Meat giants – including suppliers to household names such as McDonald’s – have come under attack from investors for their inability to prevent future zoonotic pandemics.
Over 70% of animal agriculture firms are at high risk of fostering future diseases, according to research by investor coalition Farm Animal Risk and Return (Fairr) which warns of Covid-19’s lasting impact on the meat industry.
Companies were ranked from high to low risk across a set of seven criteria including worker safety, food safety, deforestation and biodiversity management, animal welfare and antibiotic stewardship. Not one firm fell under the “low risk” category.

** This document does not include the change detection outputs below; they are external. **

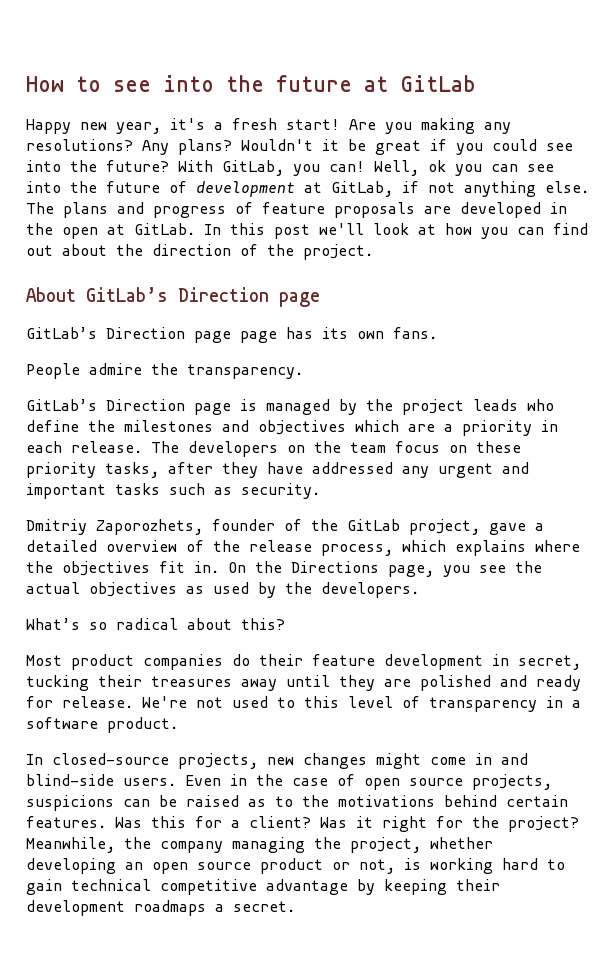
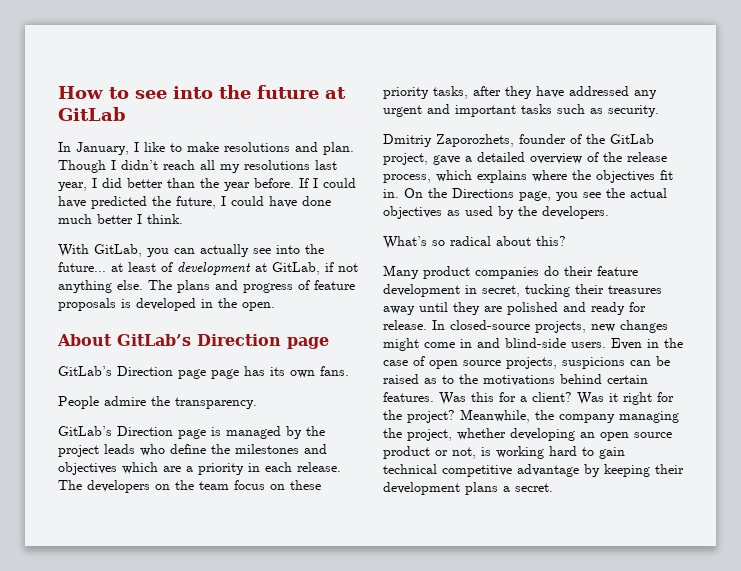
- Happy new year, it's a fresh start! Are you making any resolutions? Any plans? Wouldn't it be great if you could see into the future? With GitLab, you can! Well, ok you can see into the future of development at GitLab, if not anything else.
+ In January, I like to make resolutions and plan. Though I didn’t reach all my resolutions last year, I did better than the year before. If I could have predicted the future, I could have done much better I think.
+ With GitLab, you can actually see into the future... at least of development at GitLab, if not anything else.
- The plans and progress of feature proposals are developed in the open at GitLab. In this post we'll look at how you can find out about the direction of the project.
+ The plans and progress of feature proposals is developed in the open.
- Most product companies do their feature development in secret, tucking their treasures away until they are polished and ready for release. We're not used to this level of transparency in a software product.
- In closed-source projects, new changes might come in and blind-side users.
+ Many product companies do their feature development in secret, tucking their treasures away until they are polished and ready for release. In closed-source projects, new changes might come in and blind-side users.
- Meanwhile, the company managing the project, whether developing an open source product or not, is working hard to gain technical competitive advantage by keeping their development roadmaps a secret.
+ Meanwhile, the company managing the project, whether developing an open source product or not, is working hard to gain technical competitive advantage by keeping their development plans a secret.

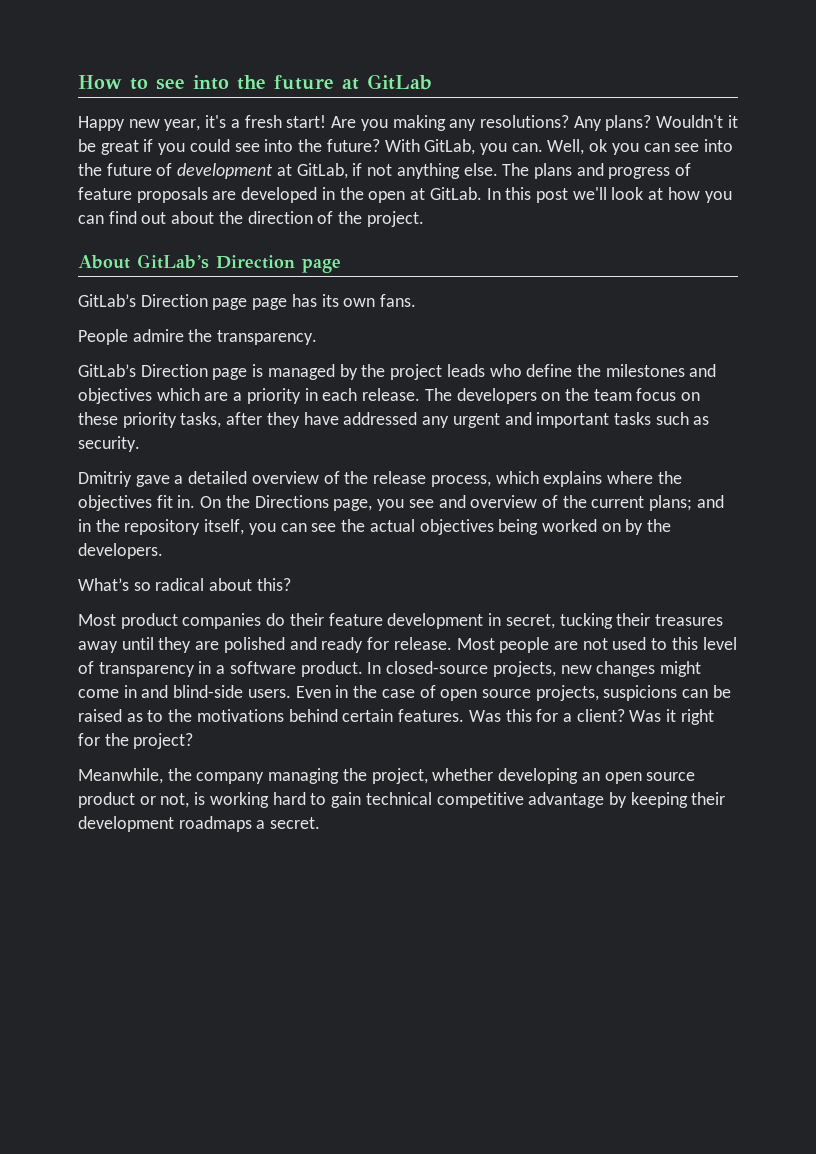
- In January, I like to make resolutions and plan. Though I didn’t reach all my resolutions last year, I did better than the year before. If I could have predicted the future, I could have done much better I think.
- With GitLab, you can actually see into the future... at least of development at GitLab, if not anything else.
+ Happy new year, it's a fresh start! Are you making any resolutions? Any plans? Wouldn't it be great if you could see into the future? With GitLab, you can. Well, ok you can see into the future of development at GitLab, if not anything else.
- The plans and progress of feature proposals is developed in the open.
+ The plans and progress of feature proposals are developed in the open at GitLab. In this post we'll look at how you can find out about the direction of the project.
- Dmitriy Zaporozhets, founder of the GitLab project, gave a detailed overview of the release process, which explains where the objectives fit in.
+ Dmitriy gave a detailed overview of the release process, which explains where the objectives fit in.
- On the Directions page, you see the actual objectives as used by the developers.
+ On the Directions page, you see and overview of the current plans; and in the repository itself, you can see the actual objectives being worked on by the developers.
- Many product companies do their feature development in secret, tucking their treasures away until they are polished and ready for release.
+ Most product companies do their feature development in secret, tucking their treasures away until they are polished and ready for release.
+ Most people are not used to this level of transparency in a software product.
- Was it right for the project? Meanwhile, the company managing the project, whether developing an open source product or not, is working hard to gain technical competitive advantage by keeping their development plans a secret.
+ Was it right for the project?
+ Meanwhile, the company managing the project, whether developing an open source product or not, is working hard to gain technical competitive advantage by keeping their development roadmaps a secret.

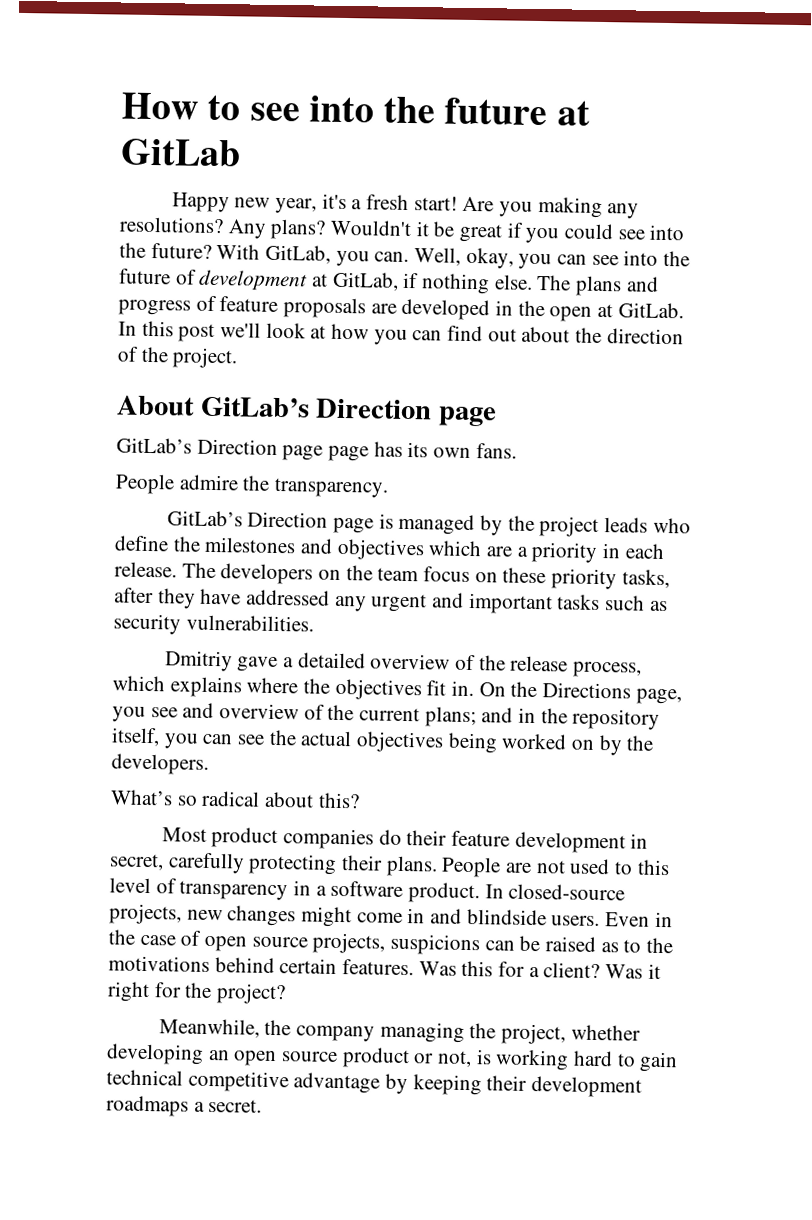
- Well, ok you can see into the future of development at GitLab, if not anything else.
+ Well, okay, you can see into the future of development at GitLab, if nothing else.
- The developers on the team focus on these priority tasks, after they have addressed any urgent and important tasks such as security.
+ The developers on the team focus on these priority tasks, after they have addressed any urgent and important tasks such as security vulnerabilities.
- Most product companies do their feature development in secret, tucking their treasures away until they are polished and ready for release. Most people are not used to this level of transparency in a software product.
+ Most product companies do their feature development in secret, carefully protecting their plans. People are not used to this level of transparency in a software product.
- In closed-source projects, new changes might come in and blind-side users.
+ In closed-source projects, new changes might come in and blindside users.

Jeremy Coller, founder of Fairr, said: “Factory farming is both vulnerable to pandemics, and guilty of creating them. It’s a self-sabotaging cycle that destroys value and risks lives.”
“To avoid causing the next pandemic, the meat industry must tackle lax safety standards for food and workers alike, closely confined animals and overused antibiotics. This will disrupt a supply chain already cracking from fundamental land, water and emissions constraints.”
Notable names in the study include Brazil’s JBS and India’s Venky’s – both suppliers to the likes of McDonald’s.
In the US, meat plant closures led to multinational corporation Tyson Foods warning that the “food chain is breaking” in an ad in the Washington Post, while livestock has been listed by Goldman Sachs alongside oil as one of the two most precarious commodities for investors next year.
“The meat industry’s “food chain” was breaking long before it took an ad in the Washington Post about it. Covid is one of the straws that is breaking the meat industry’s back,” Coller added.